Rayman · 2022-02-16 20:03

Anybody build this in Windows yet?

n_ermosh · 2022-02-16 20:57

Mike has been working on Windows, comment #133 in this thread lists the steps he took to get it building. I haven't explicitly tried yet, though.

n_ermosh · 2022-02-16 21:17

@iseries okay, I found a work around to the char issue. Basically, I change the "r" constraint to only allow 32-bit types (ints), since our registers are 32 bit. This means for a char type, it requires an explicit cast to an int. See the below example, but now it uses the right value it looks like. Let me know if that works in your setup. I'll continue discussing with llvm team, this seems weird that this cast isn't implicit.

int main() {
    i = 0x0a2829;

    test2(i);

    while (1) {
        waitx(CLKFREQ);
    }
}

int test2(int x) {
    char p1, p2;
    p1 = x;
    p2 = (x >> 8);

    asm("drvh %0"::"r"((int)p1));
    asm("drvh %0"::"r"((int)p2));
    asm("drvl %0"::"r"((int)p2));
    asm("drvl %0"::"r"((int)p1));

    return 0;
}

test function disassembly:

     a34: 28 02 64 fd            setq #1
     a38: 61 a1 67 fc            wrlong r0, ptra++
     a3c: d0 a3 03 f6            mov r1, r0 
     a40: 07 a2 67 f7            signx r1, #7   
     a44: 59 a2 63 fd            drvh r1    
     a48: 10 a0 67 f0            shl r0, #16    
     a4c: 18 a0 c7 f0            sar r0, #24    
     a50: 59 a0 63 fd            drvh r0    
     a54: 58 a0 63 fd            drvl r0    
     a58: 58 a2 63 fd            drvl r1    
     a5c: 00 de 07 f6            mov r31, #0    
     a60: 28 02 64 fd            setq #1
     a64: 5f a1 07 fb            rdlong r0, --ptra  
     a68: 2e 00 64 fd            reta

iseries · 2022-02-16 22:26

Here is another bugabo:

#include <propeller.h>
#include <stdio.h>

int testasm(int, int);


int main(int argc, char** argv)
{
    int p;

    p = testasm(1, 2);

    printf("p: %d\n", p);

    while (1)
    {
        _wait(1000);
    }
}

int testasm(int x, int y)
{
    int i, j, k;
    i = 8;
    j = 0;
    k = 16;

    asm("mov %[i], #8\n"
        "mov %[j], #0\n"
        "loop1: shl %[j], #1\n"
        "drvh %[x]\n"
        "testp %[k], wc\n"
        "if_c or %[j], #1\n"
        "drvl %[y]\n"
        "djnz %[i], #-6\n"
        :[i]"+r"(i), [j]"+r"(j)
        :[k]"r"(k), [x]"r"(x), [y]"r"(y));
    return j;
}

The assembly program will not compile complaining about a duplicate loop1 label. Doesn't matter what you call the label.
The djnz #-6 generates an augs #8388607 instruction.
If you declare a variable but don't assign it a value, in the assembly program it assigns it r0 even if there is already one.

Mike

n_ermosh · 2022-02-16 23:30

Make the label local: .Lloop1, or you can also use the special string %= to automatically assign an incrementing number for each instance of the same asm statement. see https://gcc.gnu.org/onlinedocs/gcc/Extended-Asm.html#AssemblerTemplate

n_ermosh · 2022-02-16 23:32

the djnz generating and augs is a bug--that I thought I had fixed, where it decides it needs an augs because the (unsigned) value is > 511. I'll need to add special parsing for jump instructions where the argument is 9 bits signed, sign extended to 32.

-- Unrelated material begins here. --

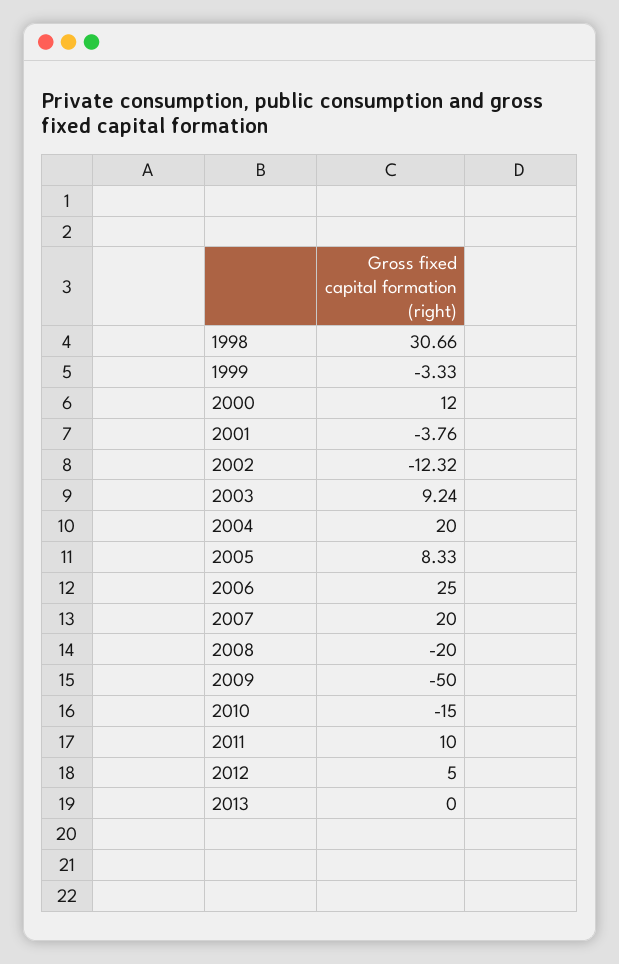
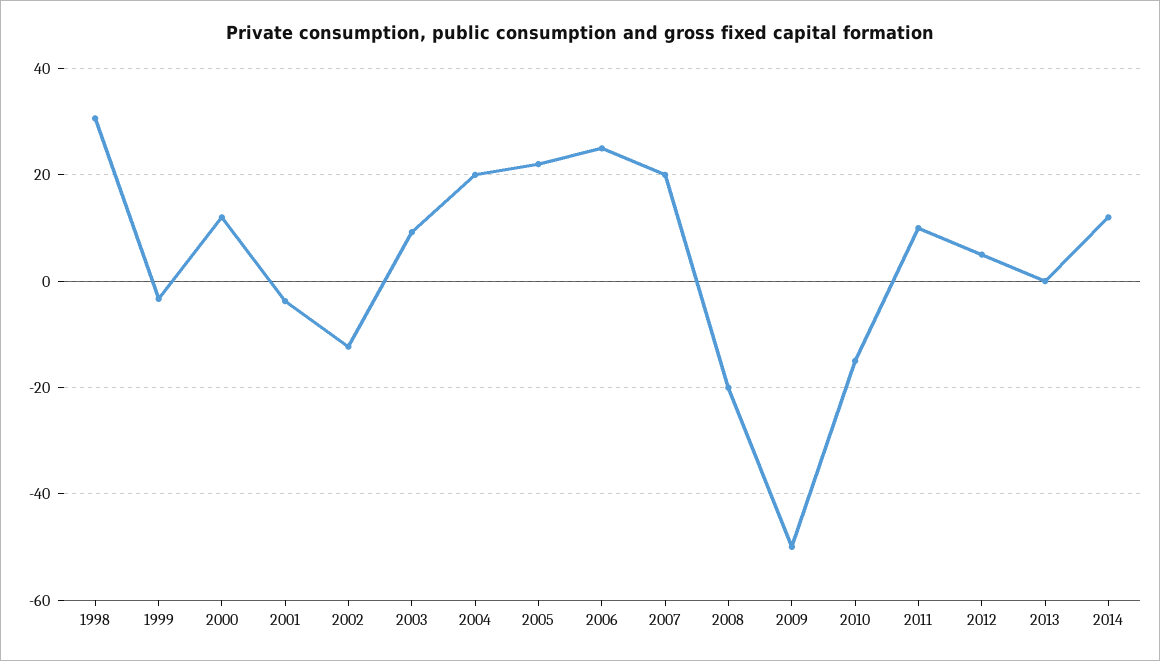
2005: 8.33 -> 22
2014: none -> 12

To avoid hitting this bug, you should be able to jump to the label instead of manually counting offsets: djnz #.Lloop1

iseries · 2022-02-17 13:39

I tried adding the period as I tried all kinds of variations but no luck.

Then I tried counting the offset and saw the other bug. I use this same code in i2c functions with no problems.

Doesn't do this if there is no main though.

Mike

iseries · 2022-02-17 13:49

Dealing with bloat,

I was testing a lot of code and started to notice that my simple test program which had nothing in it was over 100k in size. Not only does it take a little longer to load but should not be so big.

I then looked at the object dump to see that the SD card driver code I added was in there as well. So even though I didn't reference it in my program it was including it anyway. Oops there it is.

Well, there is a driver table that contains a list of drivers needed for different devices and I just added the SD card driver to the list. That counts as a reference and now I have this bloated feeling.

To fix the issue I removed the driver from the list and only add it to the list when the sd_mount command is issued.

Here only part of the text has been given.